### [TASK INPUTS]
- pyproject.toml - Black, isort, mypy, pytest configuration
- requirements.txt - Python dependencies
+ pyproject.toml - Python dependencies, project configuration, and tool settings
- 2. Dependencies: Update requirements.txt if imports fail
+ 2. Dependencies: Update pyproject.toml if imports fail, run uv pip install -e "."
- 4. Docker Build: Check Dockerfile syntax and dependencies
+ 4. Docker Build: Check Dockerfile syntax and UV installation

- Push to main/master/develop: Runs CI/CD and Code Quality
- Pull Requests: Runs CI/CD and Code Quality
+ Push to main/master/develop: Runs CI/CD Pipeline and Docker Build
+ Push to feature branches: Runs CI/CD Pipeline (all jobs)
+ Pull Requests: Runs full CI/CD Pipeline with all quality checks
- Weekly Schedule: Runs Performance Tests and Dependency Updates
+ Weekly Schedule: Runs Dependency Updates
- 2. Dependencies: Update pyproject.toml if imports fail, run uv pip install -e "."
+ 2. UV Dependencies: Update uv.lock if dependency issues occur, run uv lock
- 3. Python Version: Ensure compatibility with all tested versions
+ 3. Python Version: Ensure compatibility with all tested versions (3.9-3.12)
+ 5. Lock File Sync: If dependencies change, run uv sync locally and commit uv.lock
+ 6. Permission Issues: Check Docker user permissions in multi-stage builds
---
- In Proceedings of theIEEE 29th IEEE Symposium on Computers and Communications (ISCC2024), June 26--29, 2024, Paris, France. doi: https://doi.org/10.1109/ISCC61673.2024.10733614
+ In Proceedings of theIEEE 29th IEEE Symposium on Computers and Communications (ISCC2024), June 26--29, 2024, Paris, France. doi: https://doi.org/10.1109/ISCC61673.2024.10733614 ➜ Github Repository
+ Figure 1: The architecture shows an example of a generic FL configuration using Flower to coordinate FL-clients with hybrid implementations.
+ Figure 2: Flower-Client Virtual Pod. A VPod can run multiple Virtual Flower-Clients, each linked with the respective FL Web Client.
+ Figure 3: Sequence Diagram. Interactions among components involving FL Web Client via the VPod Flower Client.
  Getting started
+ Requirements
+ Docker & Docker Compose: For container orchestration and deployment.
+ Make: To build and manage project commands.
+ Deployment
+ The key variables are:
* * *
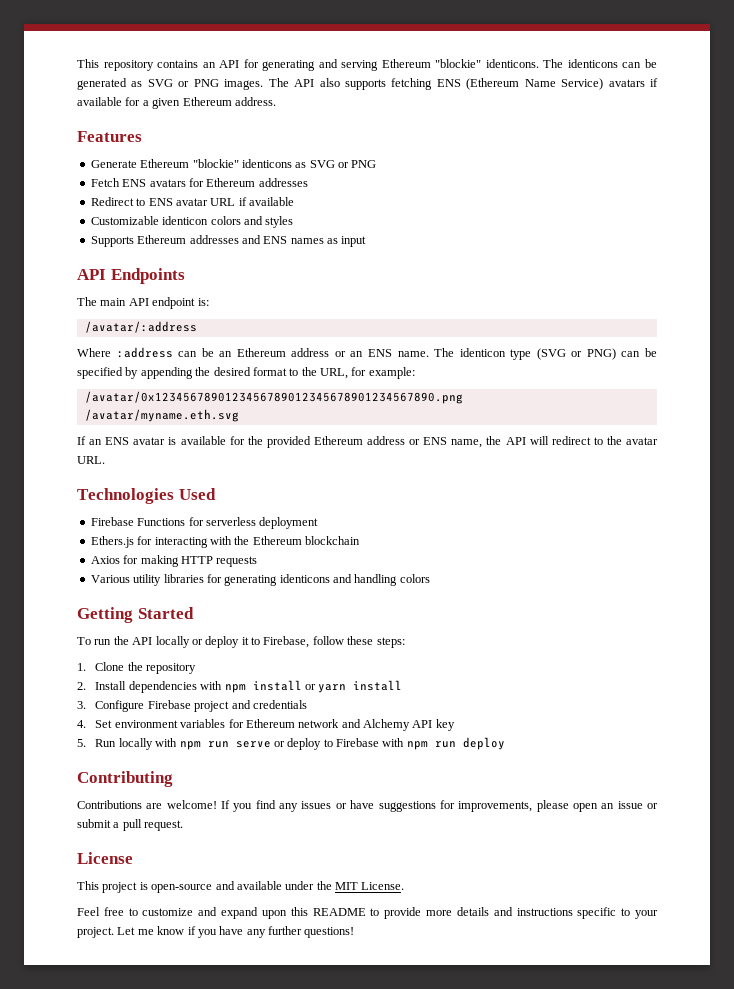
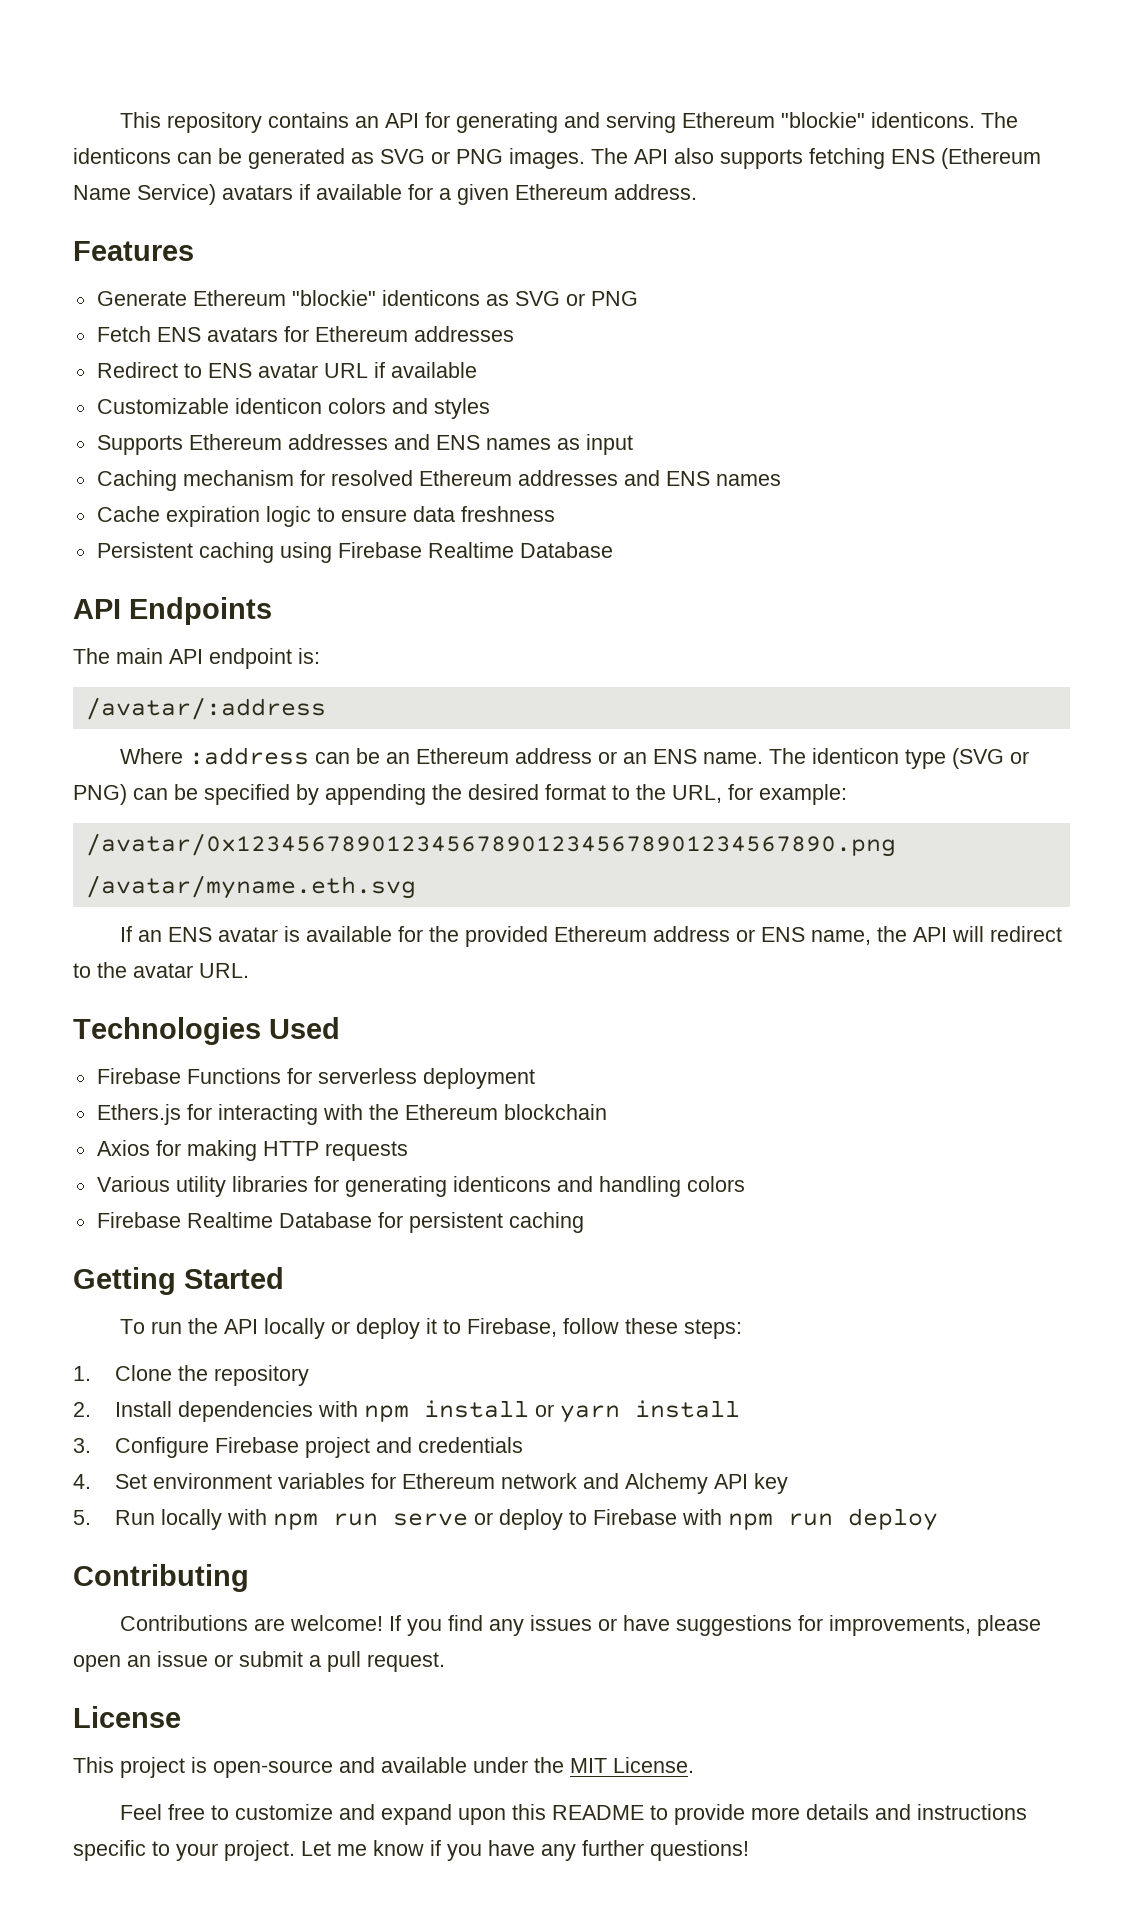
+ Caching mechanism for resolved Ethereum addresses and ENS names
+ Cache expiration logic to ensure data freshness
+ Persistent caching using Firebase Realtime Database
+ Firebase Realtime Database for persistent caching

### [THE TASK]
Return exactly, and only, the lines above starting at the line that contains "- pyproject.toml - Black, isort, mypy, pytest" and ending at the line that contains "- 2. Dependencies: Update requirements.txt".

### [OUTPUT FOR THIS EXERCISE]
- pyproject.toml - Black, isort, mypy, pytest configuration
- requirements.txt - Python dependencies
+ pyproject.toml - Python dependencies, project configuration, and tool settings
- 2. Dependencies: Update requirements.txt if imports fail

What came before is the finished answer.